▸ **SUPPLIED DATA**
========================================================================

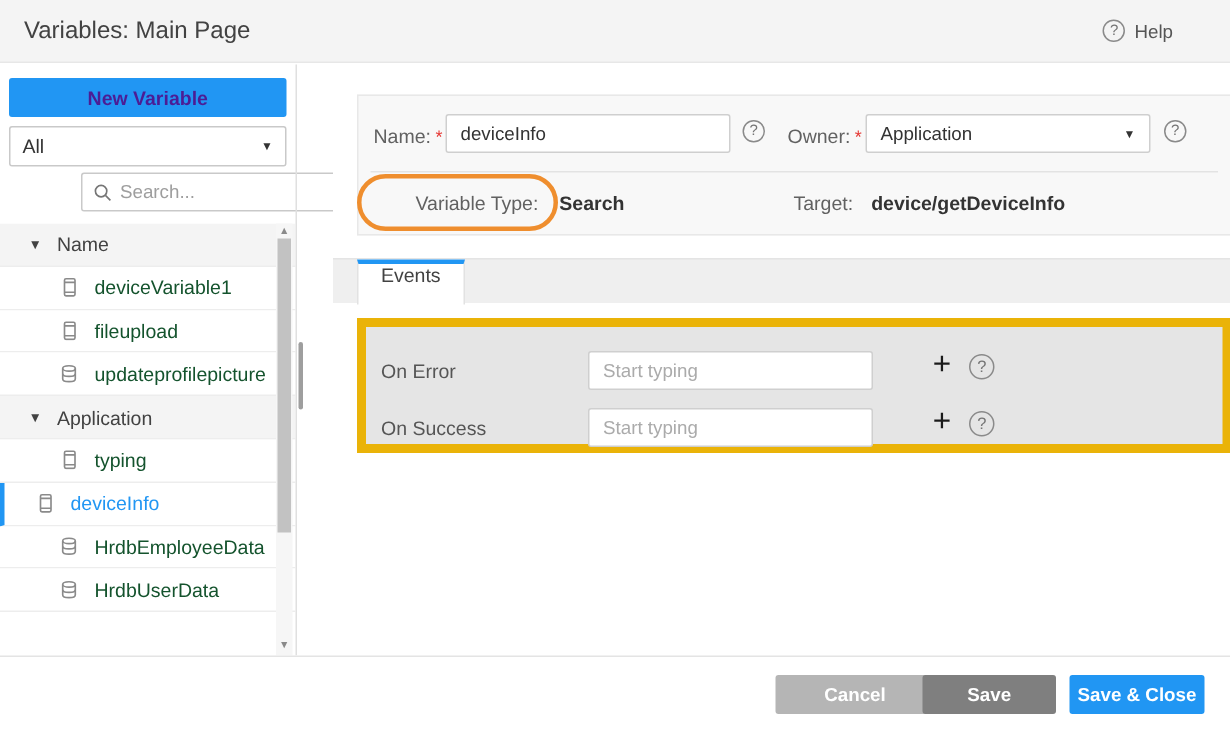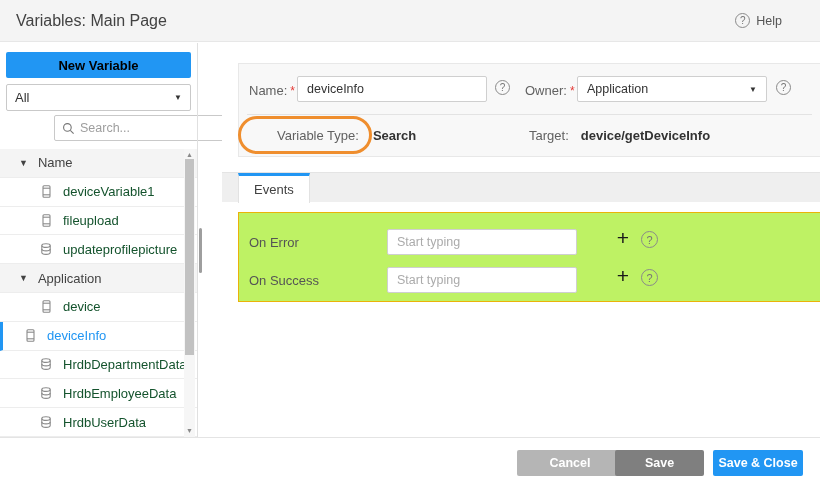"New Variable" .btn-new { color: #000000 -> #4c1d95 }
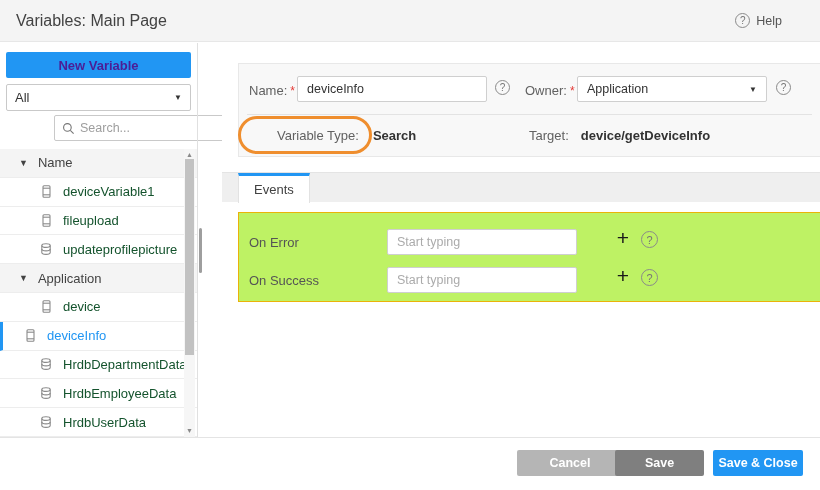"Events" .tab-active { align-items: center -> none }
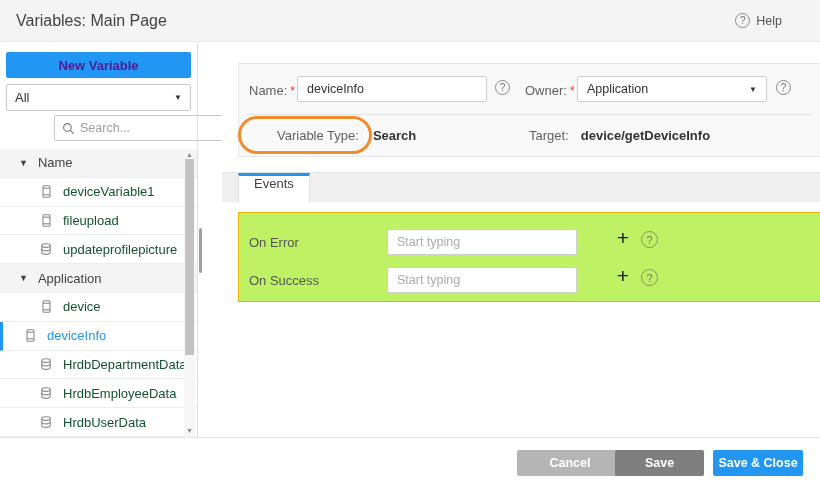"On Error" .events-panel { background: #bef264 -> #e5e5e5; border: 1px solid #eab308 -> 6px solid #eab308 }
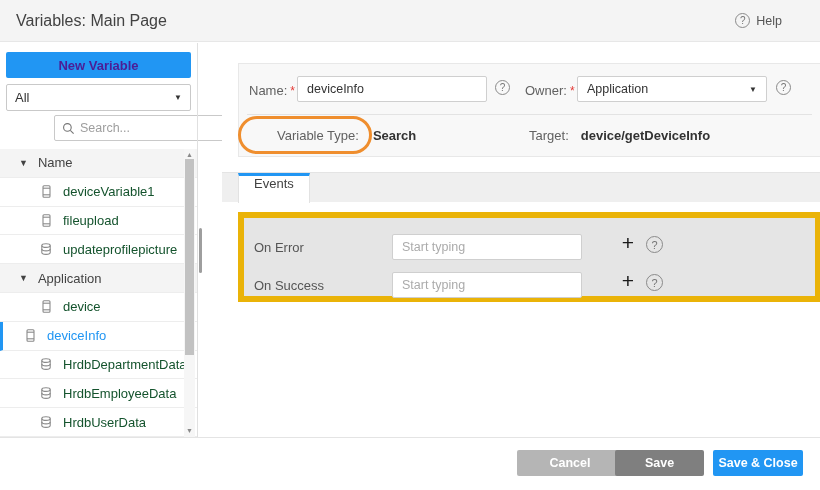"device" span { text: device -> typing }
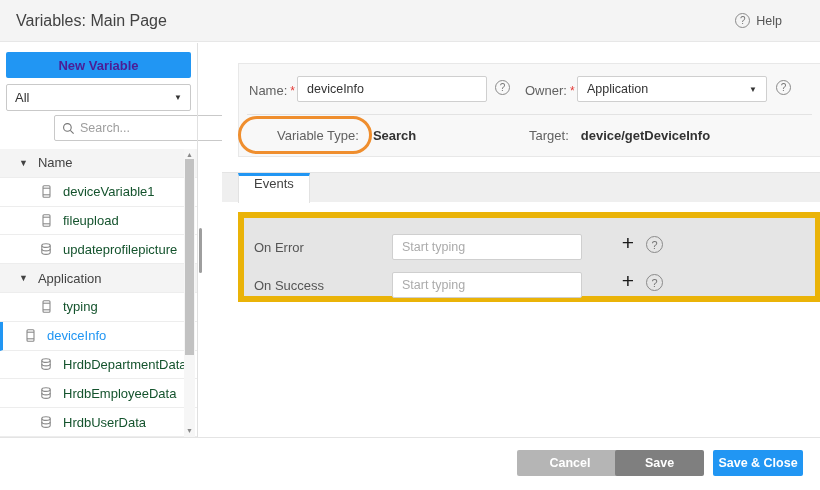"HrdbDepartmentData" div.trow { html: <div> <span> <svg> <ellipse></ellipse> <path></path> <path></path> </svg> </span> <span>HrdbDepartmentData</span> </div> -> none }
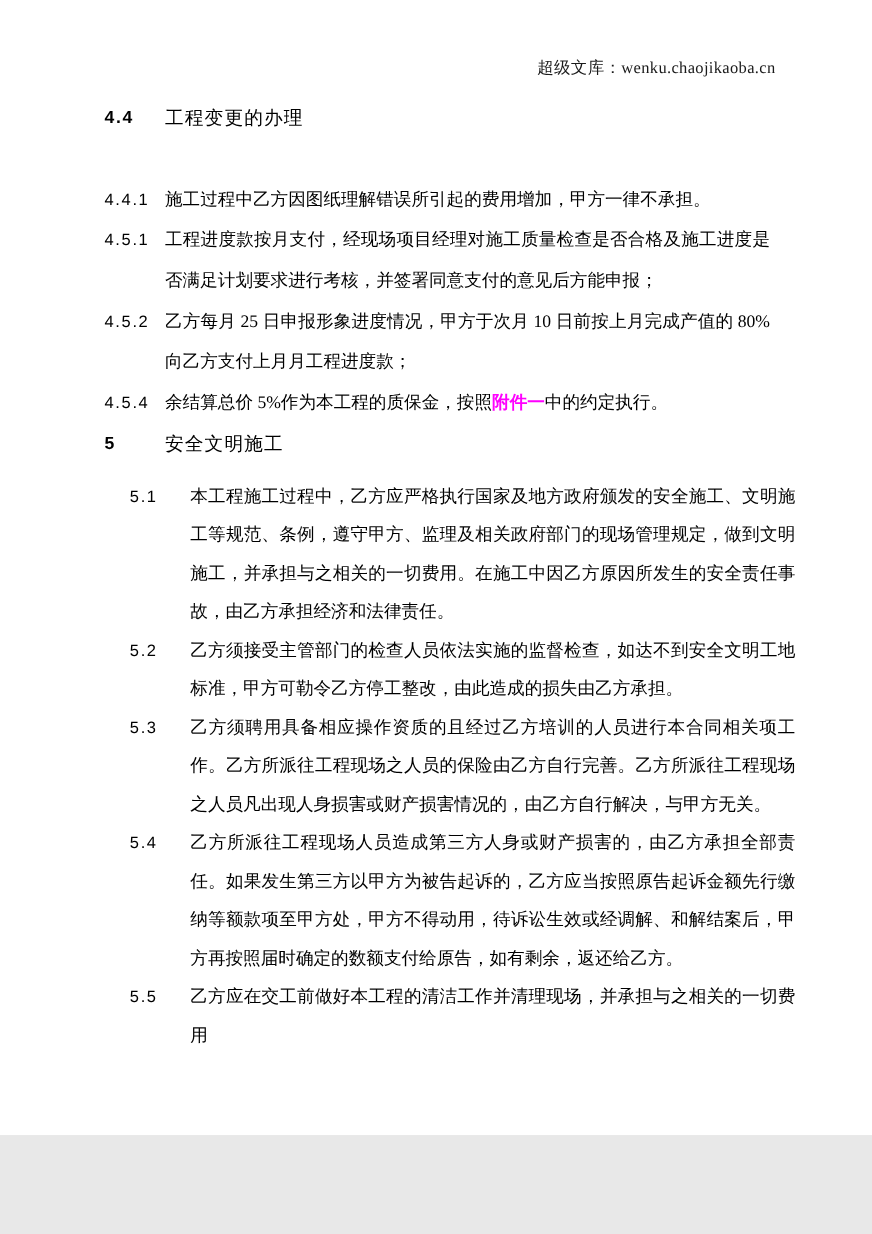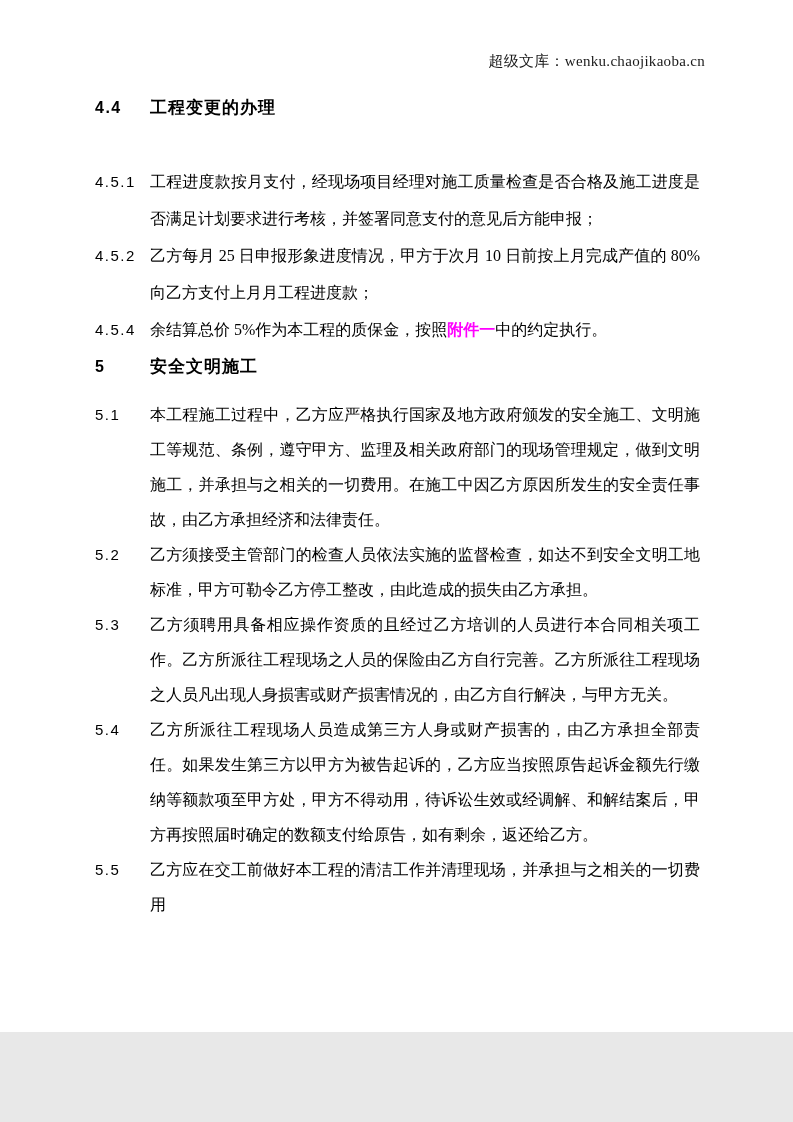"工程变更的办理" .row.heading .txt { font-weight: 700 -> 400 }
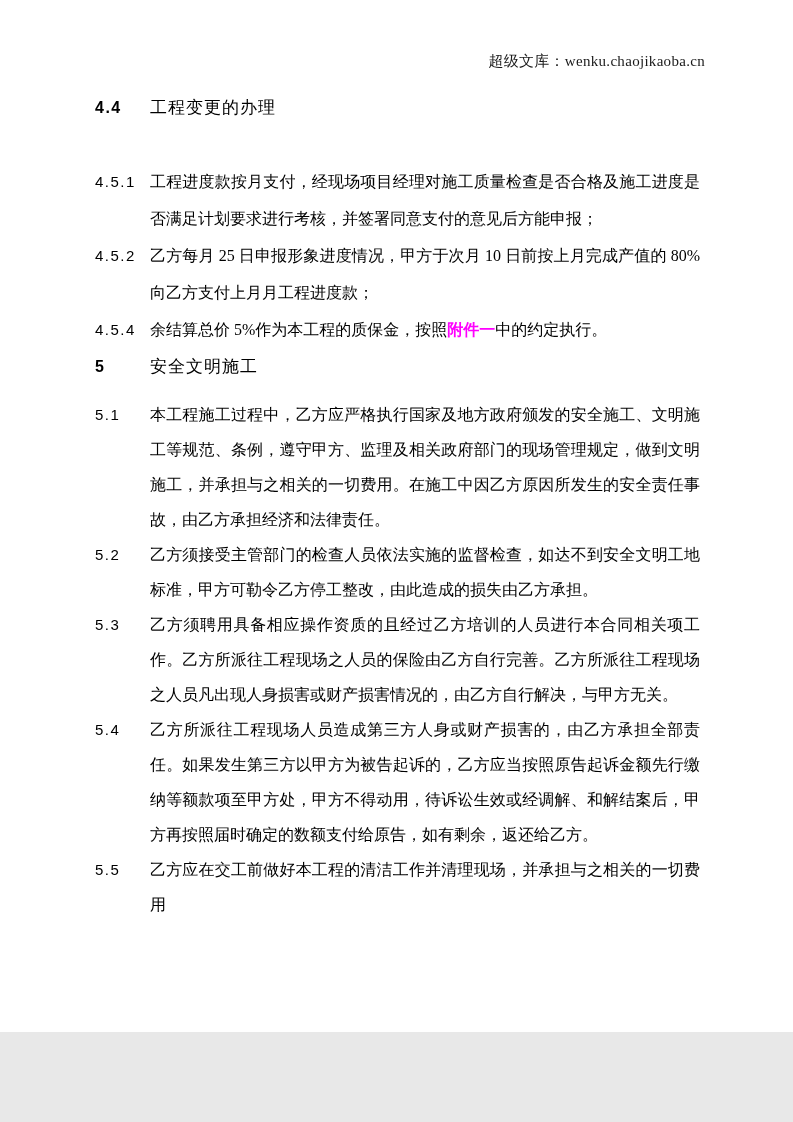"4.4.1" div.row { html: none -> <div> <span>4.4.1</span> <span>施工过程中乙方因图纸理解错误所引起的费用增加，甲方一律不承担。</span> </div> }
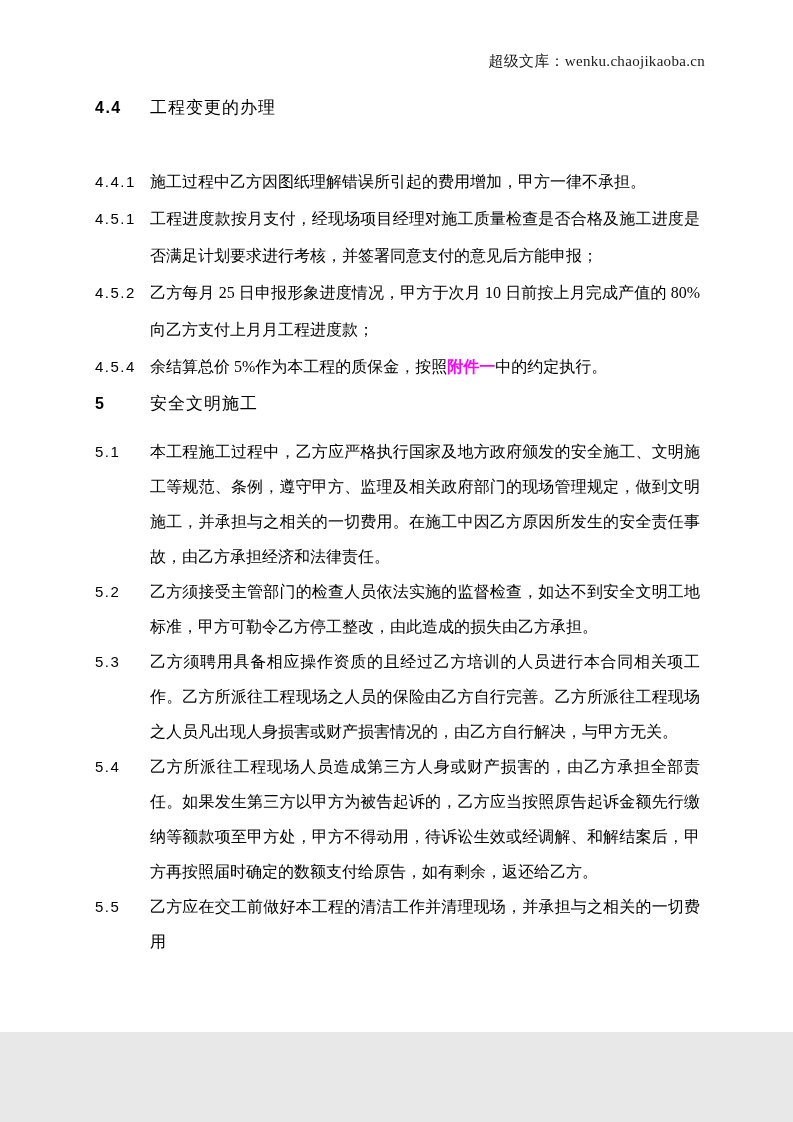"5.1" .sec5 .num { margin-left: none -> 23px }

========================================================================

▸ **DIRECTIONS**
Please restate the whole listing exactly, without any of its pictures.

▸ **PROBLEM SOLUTION**
"New Variable" .btn-new { color: #000000 -> #4c1d95 }
"Events" .tab-active { align-items: center -> none }
"On Error" .events-panel { background: #bef264 -> #e5e5e5; border: 1px solid #eab308 -> 6px solid #eab308 }
"device" span { text: device -> typing }
"HrdbDepartmentData" div.trow { html: <div> <span> <svg> <ellipse></ellipse> <path></path> <path></path> </svg> </span> <span>HrdbDepartmentData</span> </div> -> none }
"工程变更的办理" .row.heading .txt { font-weight: 700 -> 400 }
"4.4.1" div.row { html: none -> <div> <span>4.4.1</span> <span>施工过程中乙方因图纸理解错误所引起的费用增加，甲方一律不承担。</span> </div> }
"5.1" .sec5 .num { margin-left: none -> 23px }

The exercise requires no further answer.